I was trying the following problem from Berkeley problems in mathematics.

Given $R$ is an integral domain and $G$ is a finite subgroup of $R^{*}$. Show that $G$ is cyclic

Turns out, we simply consider the field of quotients. And the following statement is true.

If $G$ is a finite subgroup of the multiplicative group $F^*$ of a field $F$, then $G$ is cyclic.

We consider the field because then we can use the fact that $F[x]$ is a PID and hence a UFD. I liked this proof in MSE, I will share it here.

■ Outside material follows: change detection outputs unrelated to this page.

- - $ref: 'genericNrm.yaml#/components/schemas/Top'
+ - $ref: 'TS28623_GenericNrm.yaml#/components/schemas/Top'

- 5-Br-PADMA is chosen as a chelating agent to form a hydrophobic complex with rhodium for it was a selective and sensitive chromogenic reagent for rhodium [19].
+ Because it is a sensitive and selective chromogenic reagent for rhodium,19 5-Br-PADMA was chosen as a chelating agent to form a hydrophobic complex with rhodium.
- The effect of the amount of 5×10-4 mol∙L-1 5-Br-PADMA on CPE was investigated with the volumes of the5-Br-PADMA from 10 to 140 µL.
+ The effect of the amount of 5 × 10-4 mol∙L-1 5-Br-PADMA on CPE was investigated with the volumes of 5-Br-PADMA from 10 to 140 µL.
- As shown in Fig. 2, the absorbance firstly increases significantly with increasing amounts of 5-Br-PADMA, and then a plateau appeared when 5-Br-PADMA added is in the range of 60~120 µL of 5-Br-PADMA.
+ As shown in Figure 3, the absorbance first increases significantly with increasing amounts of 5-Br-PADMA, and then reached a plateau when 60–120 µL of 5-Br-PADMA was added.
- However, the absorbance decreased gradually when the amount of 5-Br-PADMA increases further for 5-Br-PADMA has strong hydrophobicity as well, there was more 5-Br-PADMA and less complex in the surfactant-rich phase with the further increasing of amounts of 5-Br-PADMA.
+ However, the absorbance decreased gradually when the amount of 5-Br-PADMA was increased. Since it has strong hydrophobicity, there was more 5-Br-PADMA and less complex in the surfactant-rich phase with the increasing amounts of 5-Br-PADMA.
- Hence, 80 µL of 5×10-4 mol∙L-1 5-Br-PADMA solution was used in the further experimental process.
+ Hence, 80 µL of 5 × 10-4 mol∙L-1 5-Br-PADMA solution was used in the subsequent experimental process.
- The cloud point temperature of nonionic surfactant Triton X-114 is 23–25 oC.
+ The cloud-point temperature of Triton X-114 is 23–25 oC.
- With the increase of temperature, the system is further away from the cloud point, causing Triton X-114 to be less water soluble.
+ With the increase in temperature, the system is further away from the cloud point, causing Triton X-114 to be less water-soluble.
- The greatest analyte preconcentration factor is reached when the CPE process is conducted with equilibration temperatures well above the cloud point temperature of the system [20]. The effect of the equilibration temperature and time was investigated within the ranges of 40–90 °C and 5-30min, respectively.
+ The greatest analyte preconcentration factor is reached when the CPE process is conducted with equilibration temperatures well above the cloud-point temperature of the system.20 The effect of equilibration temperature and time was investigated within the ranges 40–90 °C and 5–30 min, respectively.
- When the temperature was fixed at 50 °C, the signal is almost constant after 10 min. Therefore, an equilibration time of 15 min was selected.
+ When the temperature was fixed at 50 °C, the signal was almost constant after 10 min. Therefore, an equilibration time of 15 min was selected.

Let $G$ a finite group with $n$ elements. If for every $d \mid n$, $\# \{x \in G \mid x^d = 1 \} \leq d$, then $G$ is cyclic.
Fix $d \mid n$ and consider the set $G_d$ made up of elements of $G$ with order $d$. Suppose that $G_d \neq \varnothing$, so there exists $y \in G_d$; it is clear that $\langle y \rangle \subseteq \{ x \in G \mid x^d = 1 \}$. But the subgroup $\langle y \rangle$ has cardinality $d$, so from the hypothesis we have that $\langle y \rangle = \{ x \in G \mid x^d = 1 \}$. Therefore $G_d$ is the set of generators of the cyclic group $\langle y \rangle$ of order $d$, so $\# G_d = \phi(d)$. We have proved that $G_d$ is empty or has cardinality $\phi(d)$, for every $d \mid n$. So we have: $$\begin{align} n &= \# G\\ & = \sum_{d \mid n} \# G_d \\ &\leq \sum_{d \mid n} \phi(d) \\ &= n. \end{align}$$ Therefore $\# G_d = \phi(d)$ for every $d \vert n$. In particular $G_n \neq \varnothing$. This proves that $G$ is cyclic. QED
If $G$ is a finite subgroup of the multiplicative group of a field, then $G$ satisfies the hypothesis because the polynomial $x^d - 1$ has $d$ roots at most.